We're #1 on Hacker News at the moment!

WebFreak001 d.forum at webfreak.org
Tue Apr 28 13:46:31 UTC 2020


On Tuesday, 28 April 2020 at 13:35:37 UTC, Eugene Wissner wrote:
> On Tuesday, 28 April 2020 at 12:58:15 UTC, SashaGreat wrote:
>> On Tuesday, 28 April 2020 at 12:52:54 UTC, WebFreak001 wrote:
>>> On Tuesday, 28 April 2020 at 12:49:39 UTC, SashaGreat wrote:
>>>> On Tuesday, 28 April 2020 at 11:43:28 UTC, Walter Bright 
>>>> wrote:
>>>>> The reason for the non-specific link is your votes aren't 
>>>>> counted if you access it with the specific one.
>>>>
>>>> How do you know that?
>>>>
>>>> I mean this seems a bit awkward, because if you say is true, 
>>>> I'm pretty sure they would know this by setting something 
>>>> trough cookies, so if I access the direct link then go to 
>>>> main page and finally go back to the link it would work? 
>>>> This sound crazy!
>>>
>>> If they do it, they can just look if you came from the 
>>> homepage because the browser sends where you came from 
>>> (Referer header)
>>
>> Will this work even if Not Tracking is enabled?
>>
>> If it's the case then just refreshing or open the link in 
>> another page would clear the Referrer Header right?
>>
>> S.
>
> Firefox 76 not tracking mode: The Referer header contains only 
> the domain and not the complete URL.
>
> You can disable the Referer header completely, but you probably 
> shouldn't; Referer makes it possible to implement cookie-free 
> csrf protection. At least sending the domain if you don't 
> change the domain - is a good idea (so leave Referer empty if 
> you are coming from another site, otherwise send the current 
> domain or the complete URL).

Malicious sites can disable the Referer header on any requests, 
so it doesn't matter if the user has it on or off if the website 
supports it being off.
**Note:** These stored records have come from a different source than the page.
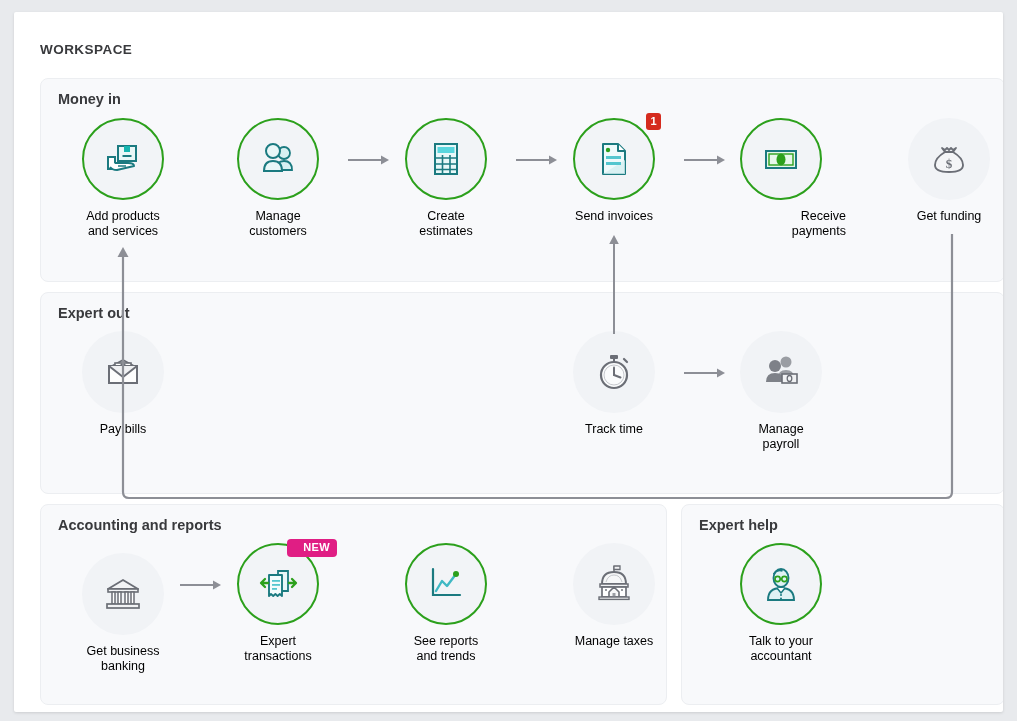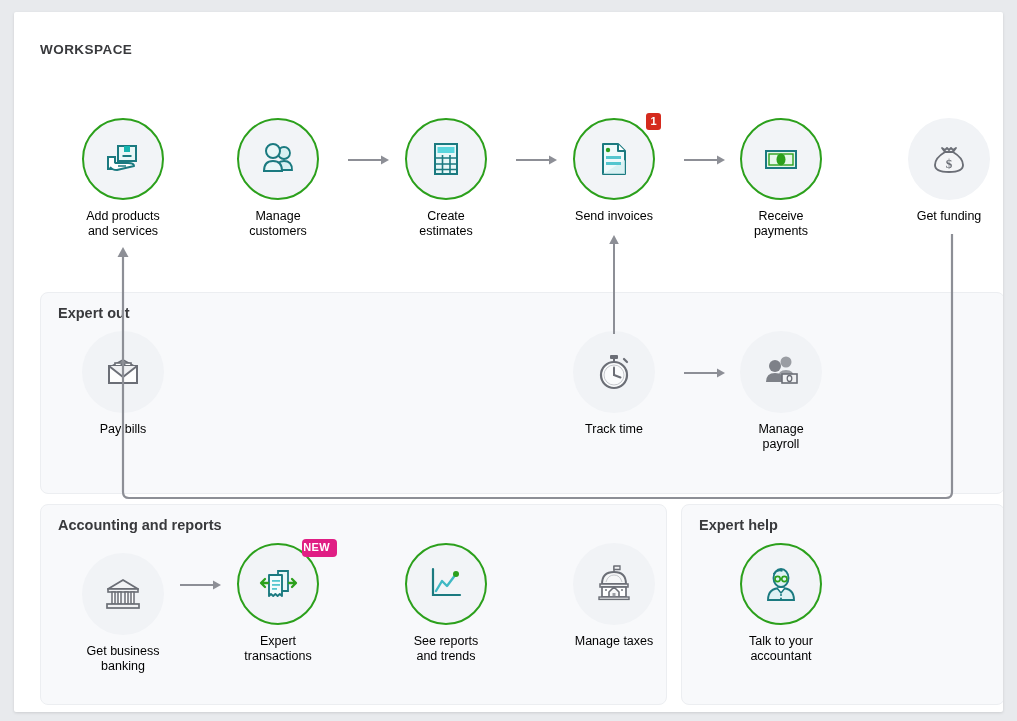"Money in" div.card { html: none -> <div> <div>Money in</div> </div> }
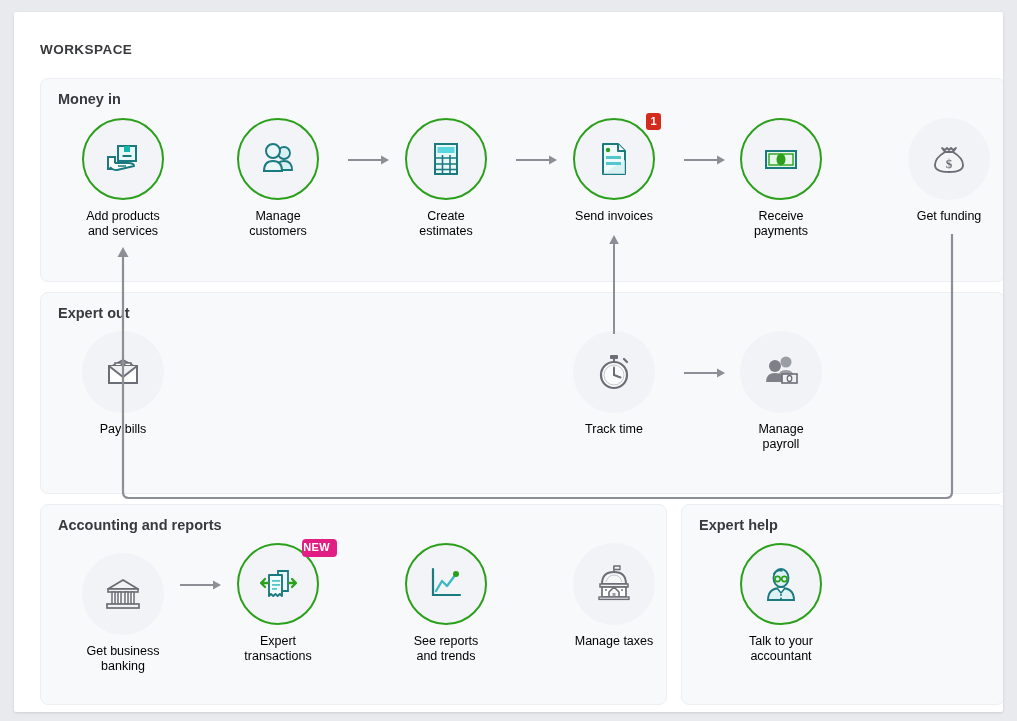"Receive" div.tile { text-align: none -> right }
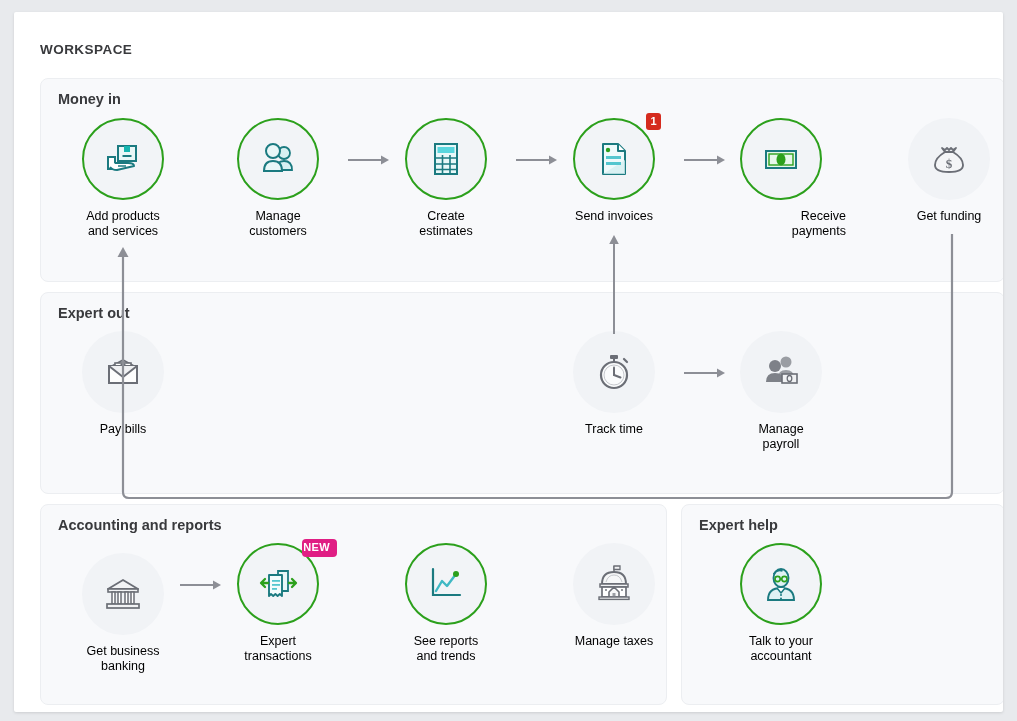"NEW" .badge-new { padding: 2px 7px 3px 1px -> 2px 7px 3px 16px }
I have found several security issues by 
people who thought checking the Referer header would work or was 
enough.


> Just refreshing the page, doesn't clear the Referer.
>
> To make things more privacy-friendly the Origin header was 
> introduced, which behaves similar to the Referer in "not 
> tracking mode", but my Firefox doesn't seem to send it (not 
> sure if the defaults are different nowadays).

Origin is sent when you make requests to other origins or do a 
POST request on any origin. Especially when you are handling 
sensitive simple GET or POST requests you should check this 
header because the browser will just send them instead of 
checking with an OPTIONS request (preflight) before.